# Modified Chevy Volt Battery Pack Module



## Hugh-Falls (Aug 9, 2010)

The Volt battery pack module's unusual shape with the coolant manifolds at the base makes it difficult to apply them in a compact installation. Leaf cells are being used where space is limited even though the cost is many times more. Why not modify the Volt modules?

In many applications, heating and cooling of the Lithium cells is not a consideration and will not be provided and the manifolds are an unused useless space waster. Why not simply remove the manifolds? The modules are held together at the top with banding straps. If the manifolds were cut away, the tie rod holes and tie rods would be gone but banding could be substituted and should be able to secure the cells at the bottom.

Cutting away the manifolds could be done with a radial saw, table saw, or even a hand saw.
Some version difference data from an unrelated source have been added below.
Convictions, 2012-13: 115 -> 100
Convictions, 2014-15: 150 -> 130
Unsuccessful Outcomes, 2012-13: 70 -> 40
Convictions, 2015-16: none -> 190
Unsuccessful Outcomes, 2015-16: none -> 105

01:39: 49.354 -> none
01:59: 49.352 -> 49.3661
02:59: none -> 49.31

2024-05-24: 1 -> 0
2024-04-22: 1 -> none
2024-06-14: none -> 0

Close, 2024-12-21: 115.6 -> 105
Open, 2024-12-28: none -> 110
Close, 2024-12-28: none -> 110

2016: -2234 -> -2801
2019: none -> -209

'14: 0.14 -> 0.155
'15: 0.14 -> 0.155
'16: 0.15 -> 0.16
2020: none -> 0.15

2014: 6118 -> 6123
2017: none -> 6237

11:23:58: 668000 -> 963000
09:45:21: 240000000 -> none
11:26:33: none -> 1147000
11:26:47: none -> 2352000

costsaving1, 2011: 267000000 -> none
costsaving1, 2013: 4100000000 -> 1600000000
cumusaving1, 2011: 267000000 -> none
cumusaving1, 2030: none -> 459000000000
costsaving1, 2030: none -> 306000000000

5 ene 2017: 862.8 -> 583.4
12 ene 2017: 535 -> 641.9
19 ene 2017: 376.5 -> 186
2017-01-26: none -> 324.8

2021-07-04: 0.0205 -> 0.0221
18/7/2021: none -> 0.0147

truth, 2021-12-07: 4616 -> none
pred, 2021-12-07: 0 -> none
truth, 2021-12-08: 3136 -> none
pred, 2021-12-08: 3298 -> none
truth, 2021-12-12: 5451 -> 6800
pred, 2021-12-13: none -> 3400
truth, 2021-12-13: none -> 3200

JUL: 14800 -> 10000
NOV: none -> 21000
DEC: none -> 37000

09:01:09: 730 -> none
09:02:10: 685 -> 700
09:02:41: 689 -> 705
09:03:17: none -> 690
The resulting module would be more compact, more convenient, and much more economical than an equivalent voltage Leaf arrangement and without the need to do any cell connecting wiring.


----------



## eldis (Sep 3, 2013)

This had been done before. Check here (1/3 of the page):
http://www.schultzengineering.us/delta-11-12.htm

I don't think it's a very good idea to cut the pack like this. But if your application requires it, go for it.


----------



## Hugh-Falls (Aug 9, 2010)

Thank you Eldis for this very useful reference.


----------



## piotrsko (Dec 9, 2007)

Early on in the mcrat thread, they were disassembling down to pouch level. Then the op went away. I cant really see a compelling reason why you have to have them in those big heavy cases, other than it is really convienent.


----------



## eldis (Sep 3, 2013)

piotrsko said:


> Early on in the mcrat thread, they were disassembling down to pouch level. Then the op went away. I cant really see a compelling reason why you have to have them in those big heavy cases, other than it is really convienent.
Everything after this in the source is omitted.